Se encuentra con muchas personas que se han desconectado de lo que importa en verdad, de lo que nos hace sentir ricos y anclados como seres humanos.

El acceso casi universal a la tecnología digital

Comienza en edades cada vez más tempranas, se está transformando la sociedad moderna, que pueden tener efectos negativos en la salud mental y física, en el desarrollo neurológico y relaciones personales, sin mencionar la seguridad en las carreteras y aceras.

Como pasa con muchas otras cosas en la vida, la moderación en nuestro mundo digital debería ser el distintivo de una relación sana con la tecnología.

Muchos se han convertido en esclavos de los dispositivos que en lugar de liberarlos para dan más tiempo para vivir la vida y la gente que amamos., Estamos bombardeados constantemente por tonos, timbres y zumbidos que nos alertan sobre mensajes que nos sentimos obligados a ver y responder de inmediato.

La mayoría de las personas revisan sus celulares 150 veces al día, o cada seis minutos.

Y los jóvenes envían en promedio 110 mensajes de texto al día.

46% de los usuarios de teléfonos inteligentes, ahora dicen que no podrían vivir sin sus dispositivos.

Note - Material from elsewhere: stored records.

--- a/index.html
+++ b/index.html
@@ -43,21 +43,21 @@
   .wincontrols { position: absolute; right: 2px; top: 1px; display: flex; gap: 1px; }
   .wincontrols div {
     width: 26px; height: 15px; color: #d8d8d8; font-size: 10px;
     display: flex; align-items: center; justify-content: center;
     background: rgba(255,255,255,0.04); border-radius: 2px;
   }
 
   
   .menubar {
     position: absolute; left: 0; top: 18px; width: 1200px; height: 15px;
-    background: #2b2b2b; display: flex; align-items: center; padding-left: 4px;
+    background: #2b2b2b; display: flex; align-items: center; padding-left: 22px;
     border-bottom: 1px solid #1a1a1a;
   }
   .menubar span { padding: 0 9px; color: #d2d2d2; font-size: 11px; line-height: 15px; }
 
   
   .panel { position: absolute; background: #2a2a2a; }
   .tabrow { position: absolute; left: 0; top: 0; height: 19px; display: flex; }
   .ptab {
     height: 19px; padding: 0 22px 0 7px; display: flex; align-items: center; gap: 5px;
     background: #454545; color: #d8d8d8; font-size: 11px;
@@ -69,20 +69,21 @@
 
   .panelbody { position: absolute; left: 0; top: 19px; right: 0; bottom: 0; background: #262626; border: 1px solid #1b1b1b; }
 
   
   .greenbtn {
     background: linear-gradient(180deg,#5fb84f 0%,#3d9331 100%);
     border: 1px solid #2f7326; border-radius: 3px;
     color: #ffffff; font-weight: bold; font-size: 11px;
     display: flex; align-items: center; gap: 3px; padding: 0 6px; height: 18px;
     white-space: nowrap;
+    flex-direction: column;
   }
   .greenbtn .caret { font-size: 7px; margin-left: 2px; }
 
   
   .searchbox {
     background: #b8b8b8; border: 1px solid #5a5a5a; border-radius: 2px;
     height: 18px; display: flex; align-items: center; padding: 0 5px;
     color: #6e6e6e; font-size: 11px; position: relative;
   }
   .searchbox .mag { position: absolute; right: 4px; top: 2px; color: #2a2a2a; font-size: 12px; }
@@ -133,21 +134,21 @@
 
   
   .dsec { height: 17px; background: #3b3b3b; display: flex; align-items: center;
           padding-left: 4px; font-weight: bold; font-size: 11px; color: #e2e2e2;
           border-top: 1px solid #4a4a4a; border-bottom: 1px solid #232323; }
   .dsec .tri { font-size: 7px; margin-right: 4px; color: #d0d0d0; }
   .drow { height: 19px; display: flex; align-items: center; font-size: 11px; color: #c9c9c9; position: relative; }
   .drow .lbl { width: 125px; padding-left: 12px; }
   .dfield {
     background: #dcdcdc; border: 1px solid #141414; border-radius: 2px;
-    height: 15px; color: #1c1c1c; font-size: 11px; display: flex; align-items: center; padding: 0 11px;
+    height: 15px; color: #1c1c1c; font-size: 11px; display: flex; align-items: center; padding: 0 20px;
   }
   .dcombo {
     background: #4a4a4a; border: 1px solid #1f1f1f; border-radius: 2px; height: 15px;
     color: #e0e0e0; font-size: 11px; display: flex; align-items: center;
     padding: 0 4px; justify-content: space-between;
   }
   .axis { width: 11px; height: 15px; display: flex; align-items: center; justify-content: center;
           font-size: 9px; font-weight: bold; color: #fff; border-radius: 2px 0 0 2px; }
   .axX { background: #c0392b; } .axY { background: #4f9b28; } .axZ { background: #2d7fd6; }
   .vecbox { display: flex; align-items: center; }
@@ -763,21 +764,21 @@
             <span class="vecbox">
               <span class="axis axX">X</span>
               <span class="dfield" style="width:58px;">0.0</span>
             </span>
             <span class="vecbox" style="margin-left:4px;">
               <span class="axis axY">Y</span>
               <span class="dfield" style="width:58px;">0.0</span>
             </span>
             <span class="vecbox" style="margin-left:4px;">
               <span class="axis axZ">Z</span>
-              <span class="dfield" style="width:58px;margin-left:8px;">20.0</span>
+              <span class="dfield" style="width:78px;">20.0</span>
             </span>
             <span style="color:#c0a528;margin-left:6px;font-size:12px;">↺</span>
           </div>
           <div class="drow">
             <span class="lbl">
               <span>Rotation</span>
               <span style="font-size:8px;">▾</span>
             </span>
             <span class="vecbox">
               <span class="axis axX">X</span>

Angustia por no tener el celular consigo

La mayoría de los estudiantes en 10 países experimentó angustia cuando intentaron estar sin sus dispositivos durante 24 horas.

Una de cada tres personas admitieron que preferirían renunciar al sexo que a sus móviles.

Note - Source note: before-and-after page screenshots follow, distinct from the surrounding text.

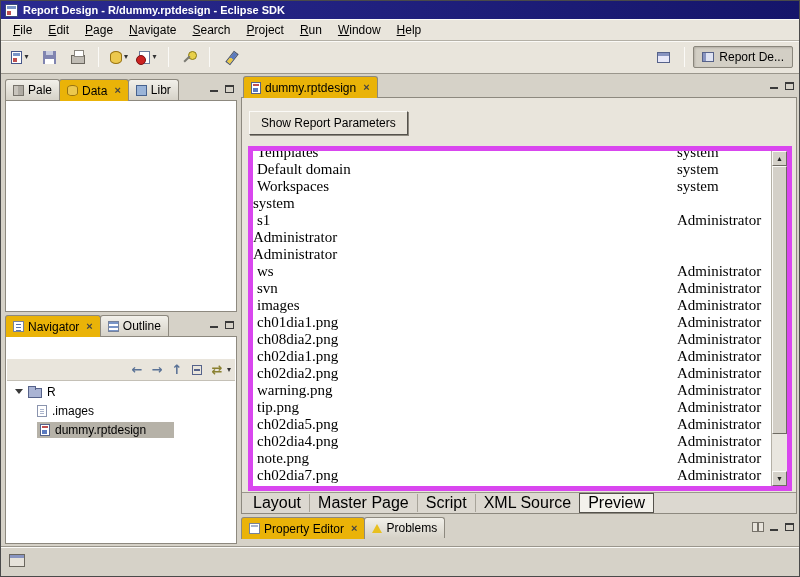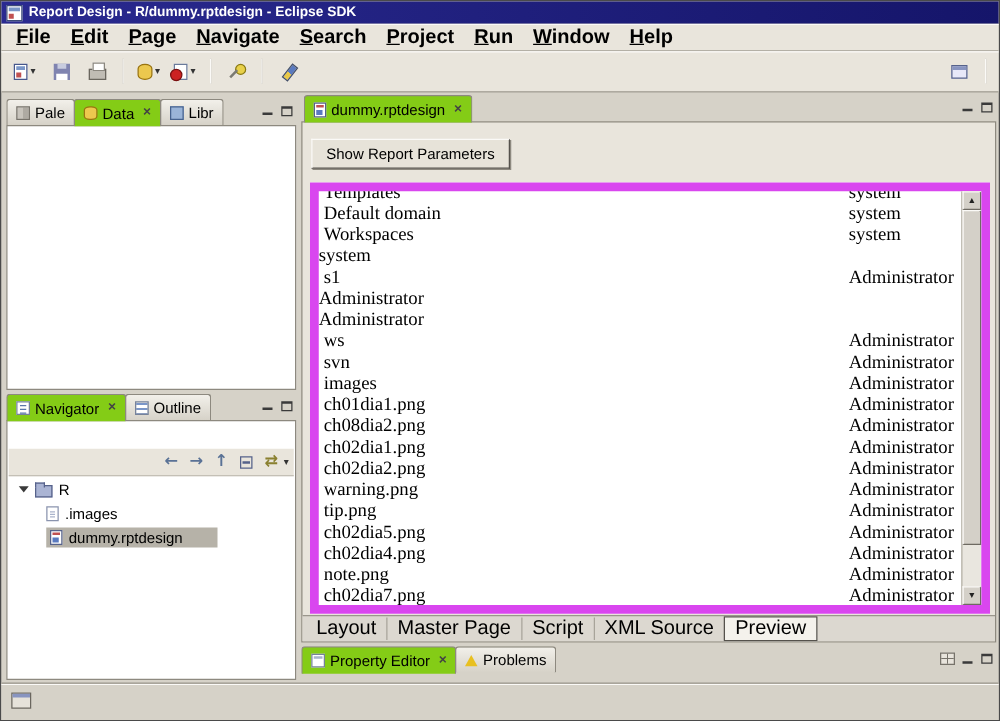--- a/index.html
+++ b/index.html
@@ -12,21 +12,21 @@
     background:linear-gradient(90deg,#2a2a90,#15156a);display:flex;align-items:center;padding:0 4px;}
   .win-icon{width:13px;height:13px;background:#fff;border:1px solid #3a4a78;position:relative;flex:none;}
   .win-icon::before{content:'';position:absolute;left:1px;top:1px;right:1px;height:3px;background:#7a96c8;}
   .win-icon::after{content:'';position:absolute;left:1px;bottom:1px;width:4px;height:4px;background:#c05050;}
   .title-text{color:#fff;font-size:11px;font-weight:bold;margin-left:5px;white-space:nowrap;}
 
   
   .menubar{position:absolute;left:0;top:18px;right:0;height:22px;background:#e9e5dc;
     border-bottom:1px solid #b4b0a6;display:flex;align-items:center;padding-left:4px;
     box-shadow:inset 0 1px 0 #fbfaf7;}
-  .menu-item{display:inline-block;font-size:16px;padding:3px 8px;font-weight:bold;}
+  .menu-item{display:inline-block;font-size:12px;padding:3px 8px;}
   .menu-item::first-letter{text-decoration:underline;}
 
   
   .toolbar{position:absolute;left:0;top:40px;right:0;height:33px;background:#e9e5dc;
     border-bottom:1px solid #9a968c;display:flex;align-items:center;padding:0 6px;gap:3px;
     box-shadow:inset 0 1px 0 #fbfaf7;}
   .tbtn{height:24px;min-width:26px;display:flex;align-items:center;justify-content:center;
     background:transparent;border:1px solid transparent;padding:0 2px;gap:2px;}
   .tsep{width:1px;height:20px;background:#a8a49a;border-right:1px solid #fbfaf7;margin:0 4px;flex:none;}
   .dd{font-size:8px;color:#333;line-height:1;}
@@ -58,21 +58,21 @@
   .persp-btn{display:flex;align-items:center;gap:5px;padding:3px 8px;font-size:12px;
     background:#d3cfc5;border:1px solid #8a867c;border-radius:2px;
     box-shadow:inset 1px 1px 2px #b4b0a6;}
 
   
   .panel{position:absolute;}
   .tabrow{position:relative;height:21px;}
   .vtab{height:21px;display:inline-flex;align-items:center;gap:4px;padding:0 7px;font-size:12px;
     border:1px solid #8d897f;border-bottom:none;border-radius:3px 3px 0 0;
     background:linear-gradient(#f2f0ea,#d6d2c8);margin-right:-1px;position:relative;vertical-align:bottom;}
-  .vtab.active{background:#84cc16;height:22px;margin-bottom:-1px;z-index:3;}
+  .vtab.active{background:#eab308;height:22px;margin-bottom:-1px;z-index:3;}
   .close{font:bold 11px/1 "Liberation Sans",sans-serif;color:#444;margin-left:3px;}
   .panel-ctrl{position:absolute;right:3px;top:5px;display:flex;gap:6px;align-items:center;z-index:4;}
   .cmin{width:9px;height:9px;position:relative;display:inline-block;}
   .cmin::after{content:'';position:absolute;left:0;bottom:1px;width:8px;height:2px;background:#3a3a3a;}
   .cmax{width:9px;height:8px;border:1px solid #3a3a3a;border-top:2px solid #3a3a3a;display:inline-block;}
   .panel-body{position:absolute;left:0;right:0;top:21px;bottom:0;background:#fff;border:1px solid #8d897f;}
 
   .ic12{display:inline-block;position:relative;flex:none;}
   .i-palette{width:11px;height:11px;border:1px solid #76726a;background:linear-gradient(90deg,#c8c4bc 50%,#aeaaa2 50%);}
   .i-data{width:11px;height:11px;background:#ecc84e;border:1px solid #9a7410;border-radius:5px/3px;}
@@ -107,21 +107,21 @@
   .i-file::before{content:'';position:absolute;left:2px;top:3px;right:2px;height:1px;background:#aab4cc;box-shadow:0 2px 0 #aab4cc,0 4px 0 #aab4cc;}
   .sel{display:inline-flex;align-items:center;gap:5px;background:#b6b2a8;padding:1px 28px 1px 3px;}
 
   
   .editor-panel{left:240px;top:75px;width:556px;height:438px;}
   .e-frame{position:absolute;left:0;right:0;top:21px;bottom:0;border:1px solid #8d897f;background:#e9e5dc;}
   .btn3d{position:absolute;left:7px;top:13px;height:24px;padding:2px 11px;font-size:12px;
     font-family:"Liberation Sans",sans-serif;background:#e7e3d9;
     border:1px solid;border-color:#fbfaf7 #55524c #55524c #fbfaf7;box-shadow:1px 1px 0 #8d897f;}
   .report-table{position:absolute;left:6px;right:4px;top:48px;bottom:22px;background:#fff;
-    border:7px solid #d946ef;overflow:hidden;}
+    border:5px solid #d946ef;overflow:hidden;}
   .rows{margin-top:-7px;padding-right:16px;}
   .trow{display:grid;grid-template-columns:424px 1fr;height:17px;line-height:17px;
     font-family:"Liberation Serif","DejaVu Serif",serif;font-size:15px;white-space:nowrap;}
   .trow .name{padding-left:4px;overflow:hidden;}
   .trow .owner{overflow:hidden;}
   .scrollbar{position:absolute;right:0;top:0;bottom:0;width:16px;background:#e9e6df;border-left:1px solid #b4b0a6;}
   .sbtn{position:absolute;left:0;width:15px;height:15px;background:#d4d0c8;
     border:1px solid;border-color:#fbfaf7 #6e6a62 #6e6a62 #fbfaf7;
     font-size:7px;line-height:13px;text-align:center;color:#222;}
   .sbtn.up{top:0;} .sbtn.down{bottom:0;}
@@ -197,20 +197,24 @@
     </button>
     <span class="tsep"></span>
     <button class="tbtn">
       <span class="ic i-pencil"></span>
     </button>
     <div class="persp">
       <button class="tbtn">
         <span class="ic i-persp-new"></span>
       </button>
       <span class="tsep"></span>
+      <button class="persp-btn">
+        <span class="ic i-persp"></span>
+        <span>Report De...</span>
+      </button>
     </div>
   </div>
 
   <div class="panel" style="left:4px;top:78px;width:232px;height:233px;">
     <div class="tabrow">
       <span class="vtab">
         <span class="ic12 i-palette"></span>
         <span>Pale</span>
       </span><span class="vtab active">
         <span class="ic12 i-data"></span>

Nos estamos convirtiendo en robots digitales.

¿Las próximas generaciones sabrán cómo conversar cara a cara?

Se darán cuenta de las aves, los árboles, el amanecer y las personas con las que comparten el planeta?

Visitar galerías de arte, asistir a conciertos o caminar en pintorescos caminos boscosos, en lugar de pasar todo el fin de semana en el iPad comunicándose con sus “amigos” de Facebook, desperdiciando su tiempo.

Limitar nuestras vidas digitales

Sin espacios abiertos ni tiempo libre, el sistema nervioso jamás se apaga… está en un estado constante de alerta y respuesta.

Todo el tiempo estamos conectados y cansados.

Incluso las computadoras se reinician, pero nosotros no lo estamos haciendo.

Son las conexiones con otros seres humanos —conexiones reales, no digitales— lo que nos nutre y nos hace sentir como si contáramos.

Nuestra presencia y toda nuestra atención es lo más importante que podemos darnos los unos a los otros.

“Las comunicaciones digitales no producen conexiones más profundas, en las que nos sentimos amados y apoyados”.

El trabajo real muy a menudo, se ve interrumpido por señales de tu teléfono que te parecen imposibles de ignorar.
En cuanto al bienestar físico, es probable que cada hora que pasas en un dispositivo sea una hora sedentaria en el interior de tu casa.
Las pantallas están robándoles a los niños y adolescentes el tiempo en el que deberían estar realizando actividades físicas y deportes, leyendo o creando y participando directamente con otros niños; todas esas cosas son esenciales para tener un sano desarrollo físico y social.

Los niños que usan demasiado las redes sociales corren el riesgo de tener un uso problemático del Internet, y los usuarios acérrimos de videojuegos pueden sufrir un desorden de videojuegos en línea.

La única diferencia entre la adicción digital y otras adicciones es que este es un comportamiento socialmente aceptado.

Un programa de desintoxicación digital de 30 días, y tres pasos para ayudar a frenar nuestra dependencia digital

1.

Comienza por reconocer cuánto es tu uso de dispositivos digitales en verdad es necesario, digamos, para trabajar o navegar o hacerles saber a tus familiares que estás bien, y qué es simplemente una costumbre de responder, publicar y distraerte.

2.

Haz pequeños cambios. Abstente de usar tu dispositivo mientras comes o pasas tiempo con amigos, y agrega una cosa al día que se haga sin el celular.

3.

Hazte muy consciente de lo que es importante para ti, lo que de verdad te nutre, y dedícale más tiempo y atención.